Mamá, ¿qué ropa te habías puesto ese día?

¿Un vestido amplio y grueso, y ese abrigo coral que me gusta ba porque cuando lo usabas te destacabas como un caracol marino entre piedras?

¿Olía a flores cerca? ¿Cómo eran, de qué color? Quiero saber qué nombre me podrías haber puesto en honor a ellas.

¿Y cómo fue ese trayecto, al lado de tantos indiferentes, mientras otros querían que te bajaras, como si fueras a contagiarles la peste?

Cuando el autobús giró, ¿viste el parque del Palacio Gómel y el palacio amarillo de RumiántsevPaskevich, que años después aparecería en el billete de veinte mil rublos?

¿Las manzanas tiradas en la vereda, junto a los árboles frutales que se destacaban con su belleza entre los edificios grises?

¿Los cerezos te recordaron a la mermelada que te preparaba tu madre, a los carozos que escupías por la ventana y después te escondías para que no te regañara?

Los abedules y los cerezos quedaron atrás y observaste una fábrica en llamas.

¿Pensaste en papá?, ¿gritaste? Una anciana se persignó a tu lado.

El autobús pasó junto al río Sozh, cerca de ese terraplén donde te sentabas con tus amigas al salir del trabajo.
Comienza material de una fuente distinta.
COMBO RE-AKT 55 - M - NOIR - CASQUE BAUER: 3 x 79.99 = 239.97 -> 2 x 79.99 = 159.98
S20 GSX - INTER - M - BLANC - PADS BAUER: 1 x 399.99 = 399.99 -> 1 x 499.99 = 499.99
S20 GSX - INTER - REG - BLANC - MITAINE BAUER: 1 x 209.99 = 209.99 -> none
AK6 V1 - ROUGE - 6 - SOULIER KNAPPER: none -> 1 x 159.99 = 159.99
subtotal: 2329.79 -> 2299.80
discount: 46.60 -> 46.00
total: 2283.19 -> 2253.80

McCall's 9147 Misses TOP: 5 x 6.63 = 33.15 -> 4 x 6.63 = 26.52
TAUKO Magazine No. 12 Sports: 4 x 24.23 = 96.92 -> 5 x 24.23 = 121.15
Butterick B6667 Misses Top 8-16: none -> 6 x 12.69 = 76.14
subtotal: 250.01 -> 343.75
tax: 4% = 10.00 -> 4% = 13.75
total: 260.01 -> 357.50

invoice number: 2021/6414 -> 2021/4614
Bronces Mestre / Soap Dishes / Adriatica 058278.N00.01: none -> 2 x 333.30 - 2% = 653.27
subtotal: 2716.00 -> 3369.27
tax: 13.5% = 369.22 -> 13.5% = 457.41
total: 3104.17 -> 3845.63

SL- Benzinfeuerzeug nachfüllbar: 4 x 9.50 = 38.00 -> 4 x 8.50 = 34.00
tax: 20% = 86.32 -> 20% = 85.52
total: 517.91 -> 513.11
Los estudiantes que regresaban dejaban grabadas sus iniciales en el puente. Estiraste el cuello para verlo, el río te pareció un cordón umbilical.

También viste la escuela nacional de danza y a unas niñas bailando en las escaleras mientras sus madres hablaban. Desde lejos se confundían con pájaros pequeños.

Miraste el titular del diario que leía el hombre de enfrente:

«A 13 kilómetros de Novorosíisk se hundió el buque Almirante Nakhimov, orgullo de la URSS».

Las ramas de un castaño golpearon el techo del autobús. Extendiste las piernas y pateaste al hombre y a la chica de pelo alborotado que leía una revista de moda. El hombre notó que tus medias estaban sucias y se tapó la nariz. La anciana que tejía te pidió que no la movieras porque arruinarías lo que había hecho hasta ese momento. Usó una voz aniñada para explicarte que padecía de artrosis y que por eso todo le costaba el doble.

Te levantaste echando la panza hacia delante y le gritaste al conductor: «¡No más paradas, vamos directo al hospital!».

El hombre de traje se levantó tapándose los genitales con el maletín y exclamó: «¡Todas las paradas se cumplen, tengo que llegar a la oficina!». La anciana bajó las agujas y te sugirió que parieras atrás, en la fila de asientos libres.

Me habría gustado estar ahí, viéndote discutir. Tiraría del hilo rojo de la bufanda, agachada entre los asientos. Enredaría los pies de los que gritan, se asquean, hablan de fútbol y de los chismes, desperdician el momento en el que el país se rompe y yo nazco.